Rather than using humans as a metaphor to help us understand AI, often it is more useful to use AI as a metaphor for understanding humans. What data are you (or someone else) being trained on? What is determining the human feedback driving a person’s reinforcement learning? What principles are they using to evaluate results and update heuristics? In what ways are they ‘vibing’ in various contexts, how do they respond to prompt engineering? Which of our systems are configured the way they are due to our severe compute and data limitations, or the original evolutionary training conditions?
I like this because it ties to two of my refrains - Negative space and cognitive pollution.
One of our hardest tasks when considering an issue is to see the negative space. We tend to see the duck, not the rabbit (or vice versa). The old crone, not the young girl (or vice versa.) This is not a matter of bias or malevolence, its just how we are programmed. We can become better disciplined about looking for the negative space but I don't know that it ever becomes second nature.
Right now there is a lot of panicked conversation about AI. I like the reversal of the metaphor though and think about AI to better understand humans. It is possible that AI might end up being an exogenous shock to the human evolutionary process but I suspect not. It will be a shock of greater or lesser impact to which we adapt more or less easily but I do not know of anything I have seen argued yet that creates an extinction level event.
The one caveat is that technology evolve differently and faster than biology. That is neither good nor bad. It just is and we don't have a lot of case studies with well defined edges.
I like Mowshowitz's observation as well as it prompts another metaphor which ties to another focus of mine. Forget being trained on data sets.
AI and people are both shaped by flows of information which we can call being trained on if we want. But we are all and always passing through a flow of data anchored in time. A flow of experience, a flow of incomprehensible data, of information, of knowledge, a flow of cognition. We are all washed by different rivers of experience, knowledge, cognition.

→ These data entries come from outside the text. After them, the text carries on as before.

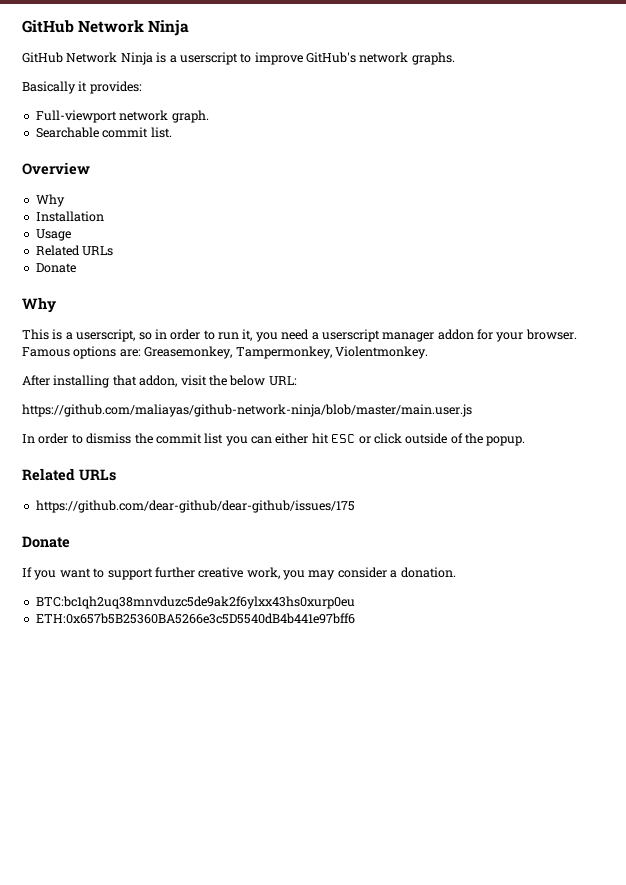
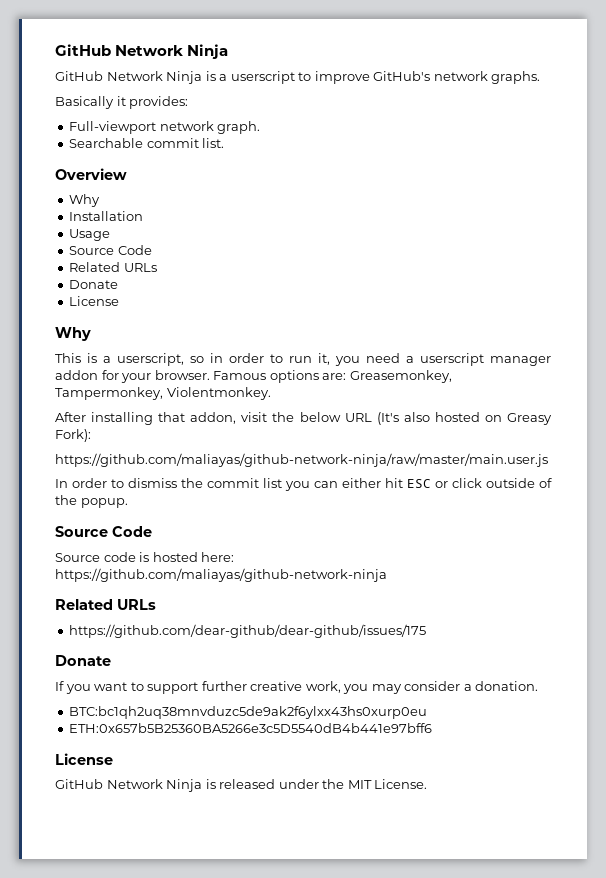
(71, 235) none -> [69,245,152,255] // Source Code
(76, 268) none -> [69,296,120,306] // License
[268,376,297,386] [22,404,472,417] URL: // https://github.com/maliayas/github-network-ninja/blob/master/main.user.js -> [344,412,552,425] [55,429,91,442] [55,453,548,467] URL (It's also hosted on Greasy Fork): // https://github.com/maliayas/github-network-ninja/raw/master/main.user.js
(526, 441) none -> [55,526,152,537] [55,552,235,562] [55,568,387,582] // Source Code // Source code is hosted here: https://github.com/maliayas/github-network-ninja
(355, 618) none -> [55,753,113,765] [55,779,428,792] // License // GitHub Network Ninja is released under the MIT License.

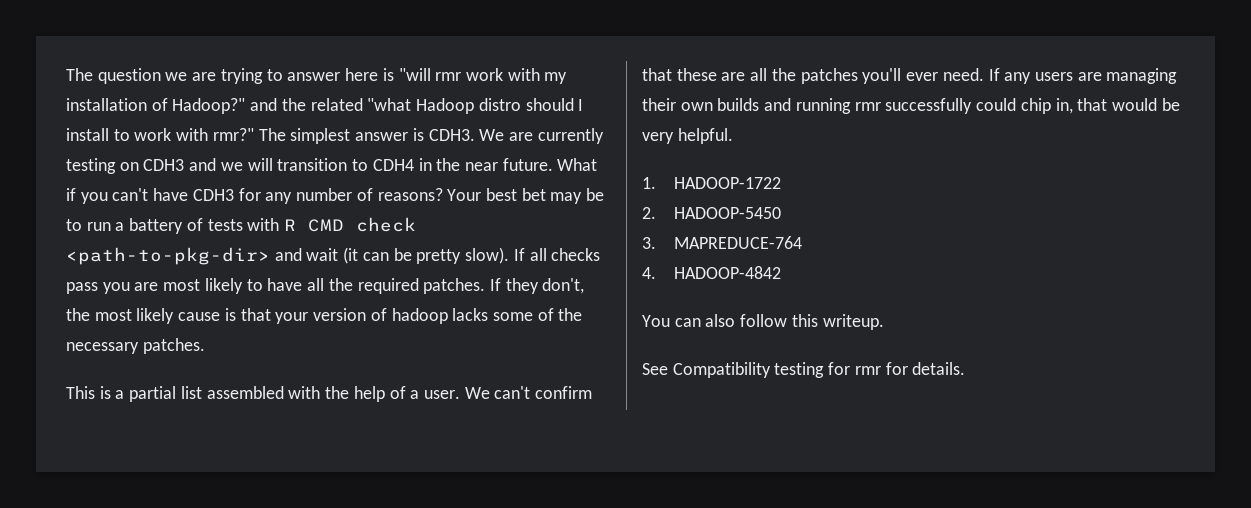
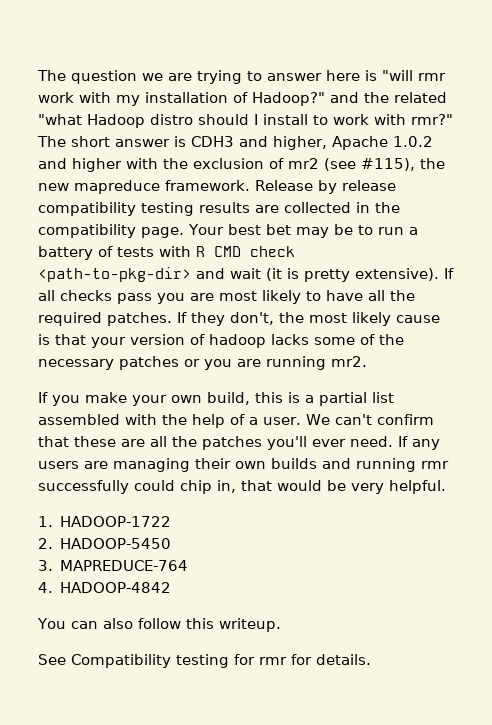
[290,128,351,144] simplest -> [71,136,110,147] short
[428,128,604,144] [66,158,598,174] [66,188,443,204] CDH3. We are currently testing on CDH3 and we will transition to CDH4 in the near future. What if you can't have CDH3 for any number of reasons? -> [191,136,433,150] [38,158,445,172] [38,180,396,194] [38,202,400,216] [38,224,184,238] CDH3 and higher, Apache 1.0.2 and higher with the exclusion of mr2 (see #115), the new mapreduce framework. Release by release compatibility testing results are collected in the compatibility page.
[362,247,510,264] can be pretty slow). -> [287,268,439,282] is pretty extensive).
[142,338,205,354] [66,386,95,399] patches. // This -> [119,356,367,370] [38,392,283,406] patches or you are running mr2. // If you make your own build, this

As Heraclitus observed, no man can ever step in the same river twice. We are all necessarily unique not just because we are unique biologically but because we all experience different flows. We don't fully comprehend the degree to which we are shaped by the river flows of experience, knowledge, cognition, nor do we understand how those flows determine future values, goals and behaviors. And all this is analogous to AI and Large Language Models but our comprehension of AI and LLMs is a tiny slice of our greater experience with, but steady incomprehension of experience, knowledge, cognition flows on individuals.
For ourselves as people, I have for years been talking about the challenges of cognitive pollution. Keeping with the flowing river metaphor, we are shaped differently whether we are bathed in a refreshing and clean mountain stream or whether we are bathed in a slow moving river of cognitive pollution, filled with error, untested assumption, presumptuous mind-reading, false beliefs, and malevolent contrariness.
We will always make mistakes but we can make a difference in how clean is the cognitive raiver in which we bathe.